Curator Attack: When Blackbox Differential Privacy Auditing Loses Its Power
Shiming Wang, Liyao Xiang, Bowei Cheng, Zhe Ji, Tianran Sun, Xinbing, Wang

TL;DR
This paper reveals fundamental flaws in blackbox differential privacy auditing methods, showing they can be deceived by ignoring small probabilities, which risks overestimating privacy guarantees in data sanitization.
Contribution
It identifies a critical false positive issue in blackbox auditing for differential privacy, backed by theoretical analysis and experimental validation, highlighting the need for more reliable methods.
Findings
Blackbox auditors can be fooled by small probability events.
Current blackbox auditing tools may overstate privacy guarantees.
Experimental validation demonstrates practical threats to differential privacy mechanisms.
Abstract
A surge in data-driven applications enhances everyday life but also raises serious concerns about private information leakage. Hence many privacy auditing tools are emerging for checking if the data sanitization performed meets the privacy standard of the data owner.
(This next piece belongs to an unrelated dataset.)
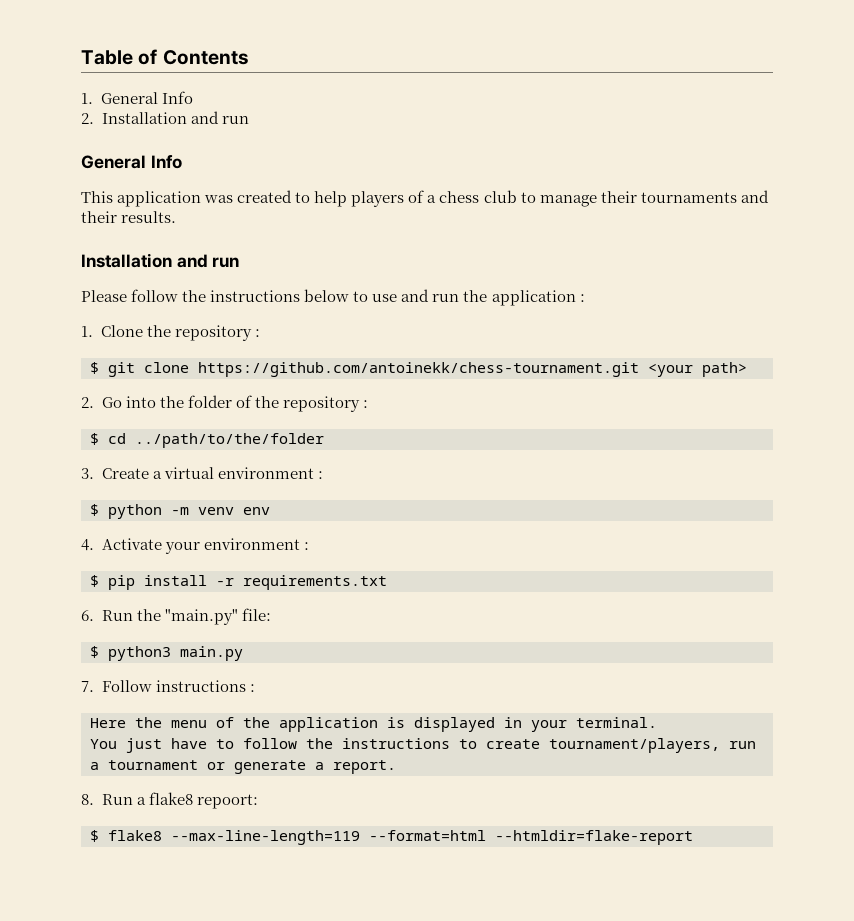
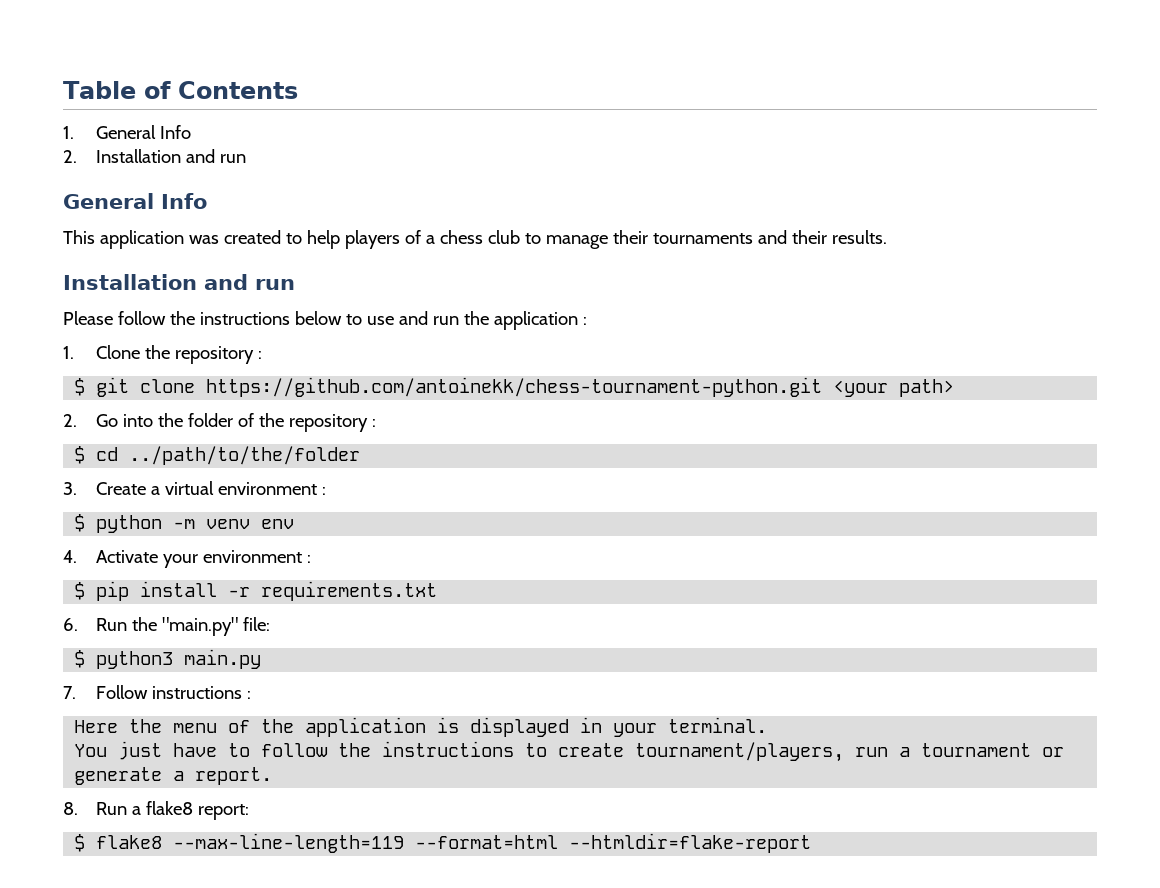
- $ git clone https://github.com/antoinekk/chess-tournament.git <your path>
+ $ git clone https://github.com/antoinekk/chess-tournament-python.git <your path>
- 8. Run a flake8 repoort:
+ 8. Run a flake8 report:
Blackbox auditing for differential privacy is particularly gaining popularity for its effectiveness and applicability to a wide range of scenarios. Yet, we identified that blackbox auditing is essentially flawed with its setting: small probabilities or densities are ignored due to inaccurate observation. Our argument is based on a solid false positive analysis from a hypothesis testing perspective, which is missed out by prior blackbox auditing tools. This oversight greatly reduces the reliability of these tools, as it allows malicious or incapable data curators to pass the auditing with an overstated privacy guarantee,…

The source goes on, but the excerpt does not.